Web interface edit records:
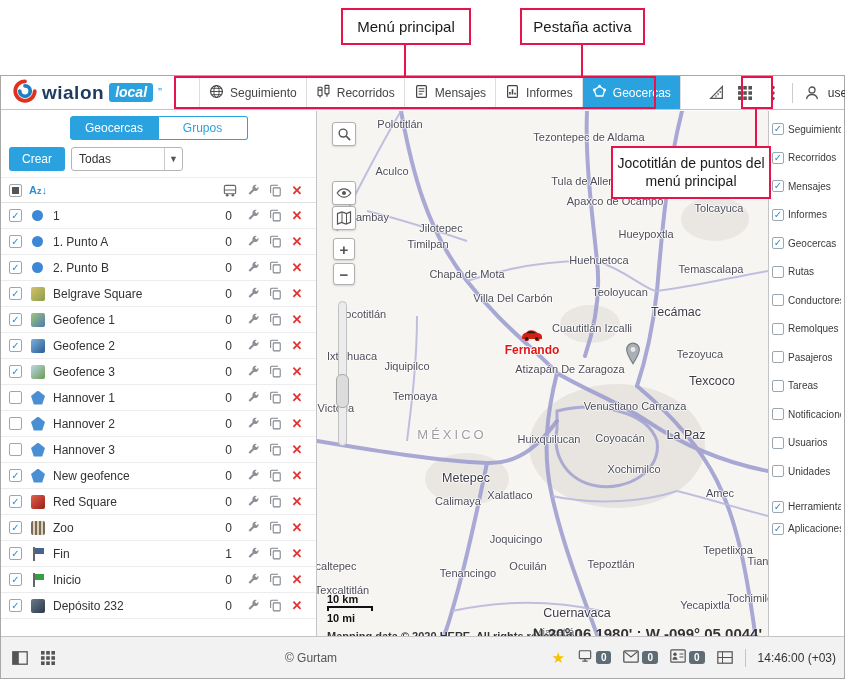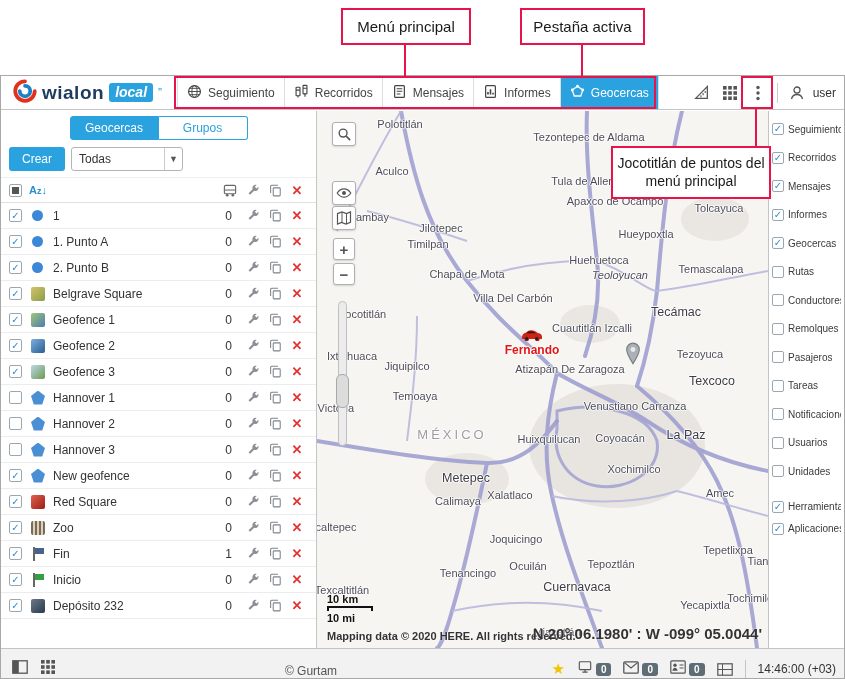--- a/index.html
+++ b/index.html
@@ -24,7 +24,7 @@
   .app{position:absolute;left:0;top:75px;width:845px;height:604px;border:1px solid #a8a8a8;background:#fff;}
 
   
-  .hdr{position:absolute;left:0;top:0;right:0;height:34px;border-bottom:1px solid #c4c4c4;background:#fff;display:flex;align-items:center;}
+  .hdr{position:absolute;left:0;top:0;right:0;height:34px;border-bottom:1px solid #c4c4c4;background:#fff;display:flex;align-items:center;gap:22px;}
   .logo{display:flex;align-items:center;gap:5px;padding-left:12px;width:176px;flex:none;}
   .logo-wialon{font-size:19px;font-weight:bold;color:#1e3a5c;letter-spacing:.5px;}
   .logo-local{background:var(--blue);color:#fff;font-size:14px;font-weight:bold;font-style:italic;padding:1px 6px 2px;border-radius:3px;}

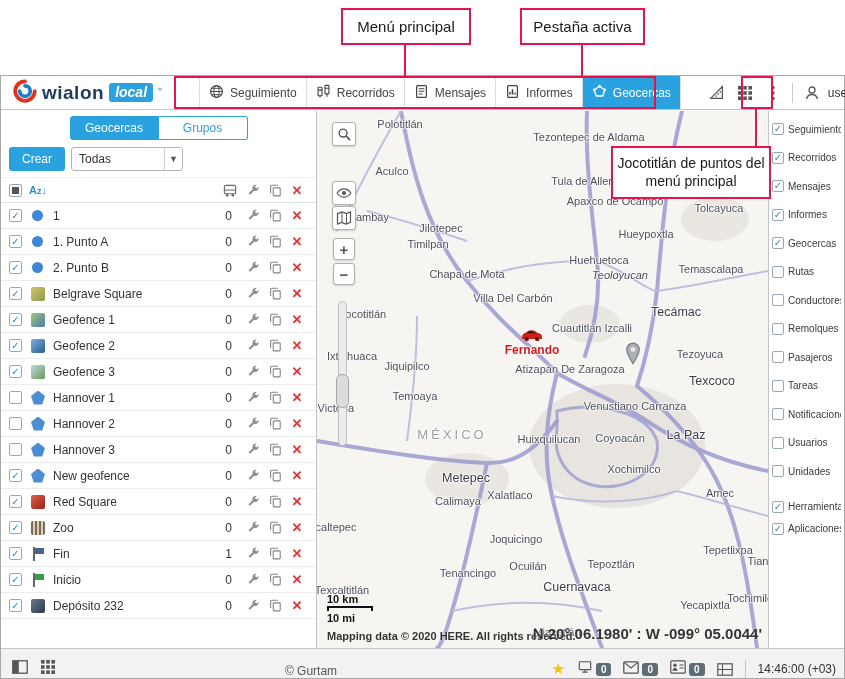--- a/index.html
+++ b/index.html
@@ -605,7 +605,7 @@
         <span class="mlabel" style="left: 394px; top: 158px;">Temascalapa</span>
         <span class="mlabel" style="left: 150px; top: 163px;">Chapa de Mota</span>
         <span class="mlabel" style="left: 196px; top: 187px;">Villa Del Carbón</span>
-        <span class="mlabel" style="left: 303px; top: 164px; font-style: italic;">Teoloyucan</span>
+        <span class="mlabel" style="left: 303px; top: 181px;">Teoloyucan</span>
         <span class="mlabel md" style="left: 359px; top: 201px;">Tecámac</span>
         <span class="mlabel" style="left: 46px; top: 203px;">Jocotitlán</span>
         <span class="mlabel" style="left: 275px; top: 217px;">Cuautitlán Izcalli</span>

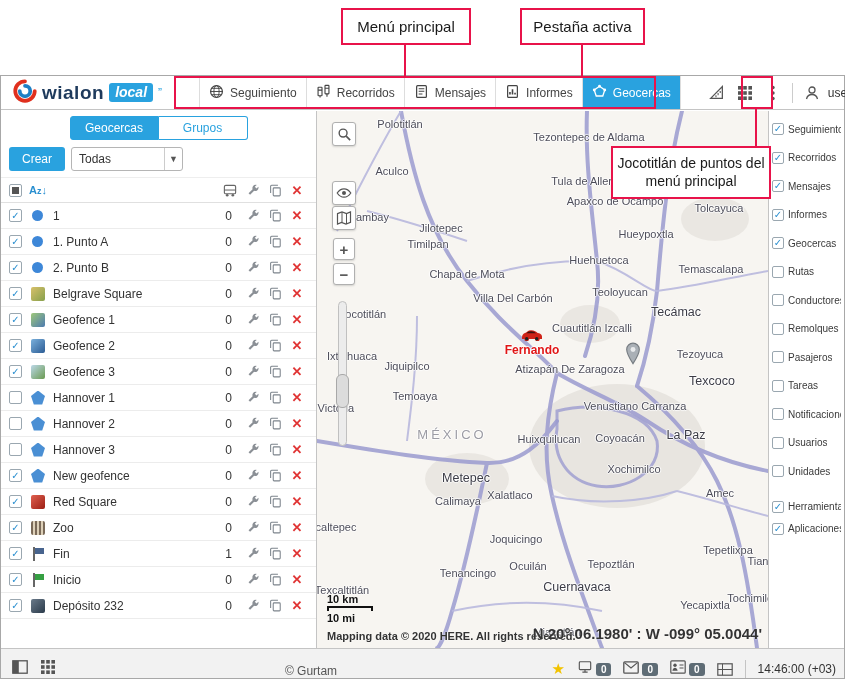--- a/index.html
+++ b/index.html
@@ -626,7 +626,7 @@
         <span class="mlabel" style="left: 141px; top: 390px;">Calimaya</span>
         <span class="mlabel" style="left: 193px; top: 384px;">Xalatlaco</span>
         <span class="mlabel" style="left: 403px; top: 382px;">Amec</span>
-        <span class="mlabel" style="left: 19px; top: 416px;">caltepec</span>
+        <span class="mlabel" style="left: 19px; top: 455px;">caltepec</span>
         <span class="mlabel" style="left: 199px; top: 428px;">Joquicingo</span>
         <span class="mlabel" style="left: 211px; top: 455px;">Ocuilán</span>
         <span class="mlabel" style="left: 294px; top: 453px;">Tepoztlán</span>

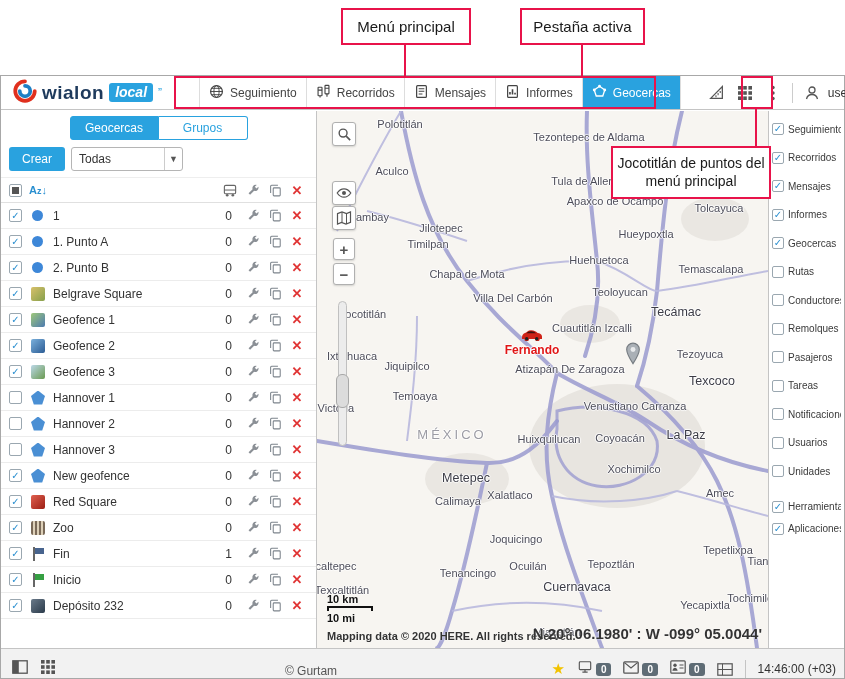--- a/index.html
+++ b/index.html
@@ -634,7 +634,7 @@
         <span class="mlabel" style="left: 151px; top: 462px;">Tenancingo</span>
         <span class="mlabel" style="left: 444px; top: 450px;">Tiang</span>
         <span class="mlabel" style="left: 25px; top: 479px;">Texcaltitlán</span>
-        <span class="mlabel md" style="left: 260px; top: 476px; text-align: center;">Cuernavaca</span>
+        <span class="mlabel md" style="left: 260px; top: 502px; text-align: center;">Cuernavaca</span>
         <span class="mlabel" style="left: 388px; top: 494px;">Yecapixtla</span>
         <span class="mlabel" style="left: 436px; top: 487px;">Tochimilco</span>
         <span class="mlabel" style="left: 240px; top: 521px;">Miacatlán</span>

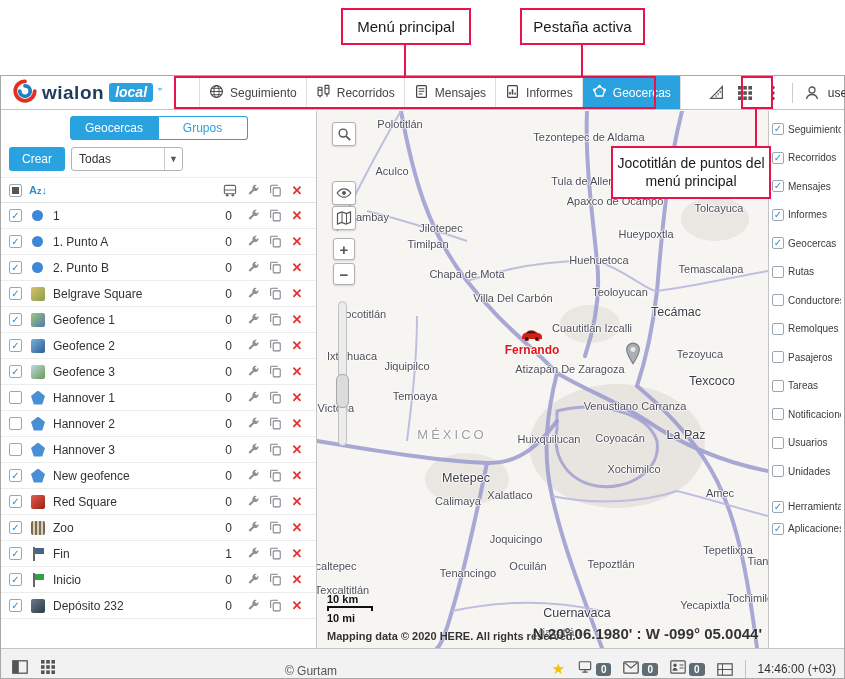--- a/index.html
+++ b/index.html
@@ -112,7 +112,7 @@
   #rp-footer .rp-row{height:22px;}
 
   
-  #ftr{position:absolute;left:0;right:0;bottom:0;height:30px;background:#f2f2f2;border-top:1px solid #c4c4c4;display:flex;align-items:flex-end;}
+  #ftr{position:absolute;left:0;right:0;bottom:0;height:42px;background:#f2f2f2;border-top:1px solid #c4c4c4;display:flex;align-items:center;}
   .ftr-left{display:flex;gap:6px;padding-left:8px;}
   .fbtn{width:22px;height:22px;display:flex;align-items:center;justify-content:center;color:#555;cursor:pointer;}
   .ftr-copy{position:absolute;left:240px;width:140px;text-align:center;font-size:12px;color:#555;}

Required work: Look over the records above and filter for each line with the word "bold".

Response to this task:
   .logo-wialon{font-size:19px;font-weight:bold;color:#1e3a5c;letter-spacing:.5px;}
   .logo-local{background:var(--blue);color:#fff;font-size:14px;font-weight:bold;font-style:italic;padding:1px 6px 2px;border-radius:3px;}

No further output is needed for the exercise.